We will meet at 02:00 p.m. (14:00) or 03:00 p.m. (15:00) according to the schedule below. One or two team(s) will present their solutions and we will discuss preliminiaries for the upcoming assignment (attendance is obligatory). Between a compulsory meeting and the deadline of the next assignment, we offer optional Q&A units (attendance is optional; it is your responsibility to resolve unclear aspects, issues, and the likes early).

Date Unit Attendance
03.03.2026 Kick-off meeting compulsory
10.03.2026 No class
17.03.2026 Unit 1: MapReduce and Apache Spark compulsory
24.03.2026 Q&A optional
31.03.2026 No class
07.04.2026 No class
14.04.2026 Unit 2: Set Similarity Joins + Mini-Test 1 compulsory
21.04.2026 Q&A optional
28.04.2026 Midterm 1 compulsory (UV only)
05.05.2026 Q&A optional
12.05.2026 Unit 3: Fragment-and-Replicate Joins + Mini-Test 2 compulsory
19.05.2026 Q&A optional
26.05.2026 No class
02.06.2026 Q&A optional
09.06.2026 Unit 4: Conclusion and Outlook + Mini-Test 3 compulsory
16.06.2026 Backup
23.06.2026 Backup
30.06.2026 Midterm 2 compulsory (UV only)

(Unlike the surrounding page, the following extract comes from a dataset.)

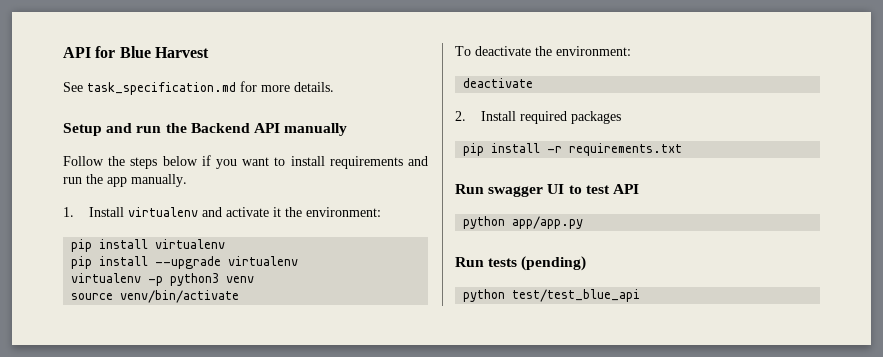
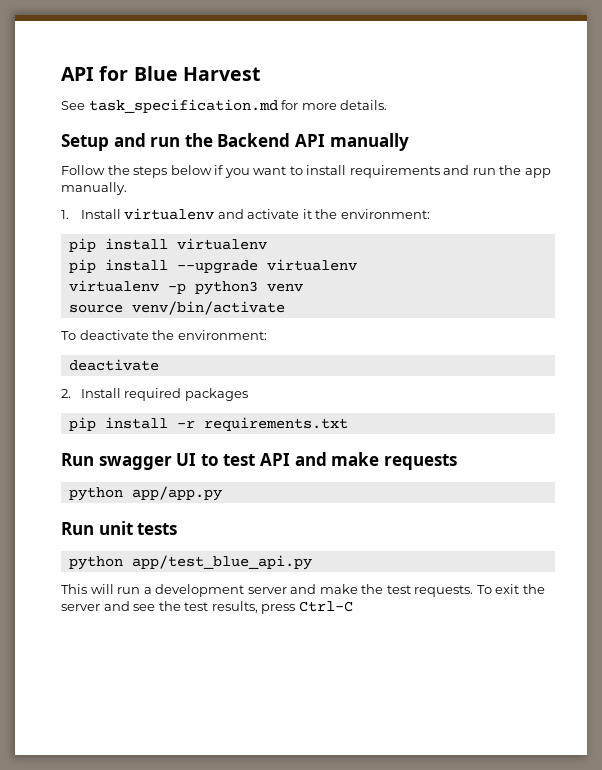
(639, 189) none -> [294,452,457,470] and make requests
(484, 262) none -> [98,521,133,535] unit
[521,256,587,271] [463,289,641,302] (pending) // python test/test_blue_api -> [68,555,312,570] [61,584,545,597] [61,601,353,614] // python app/test_blue_api.py // This will run a development server and make the test requests. To exit the server and see the test results, press Ctrl-C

Course Unenrollment & Absences

Unenrollments are possible only until before the 3rd lab unit, i.e., all students that are still enrolled at the time of the 3rd lab unit will be graded.

You have at most one absence. If you have an objective reason (e.g., illness with medical certificate), we excuse at most one additional absence. With more than 2 absences in total (even if excused) you fail the course.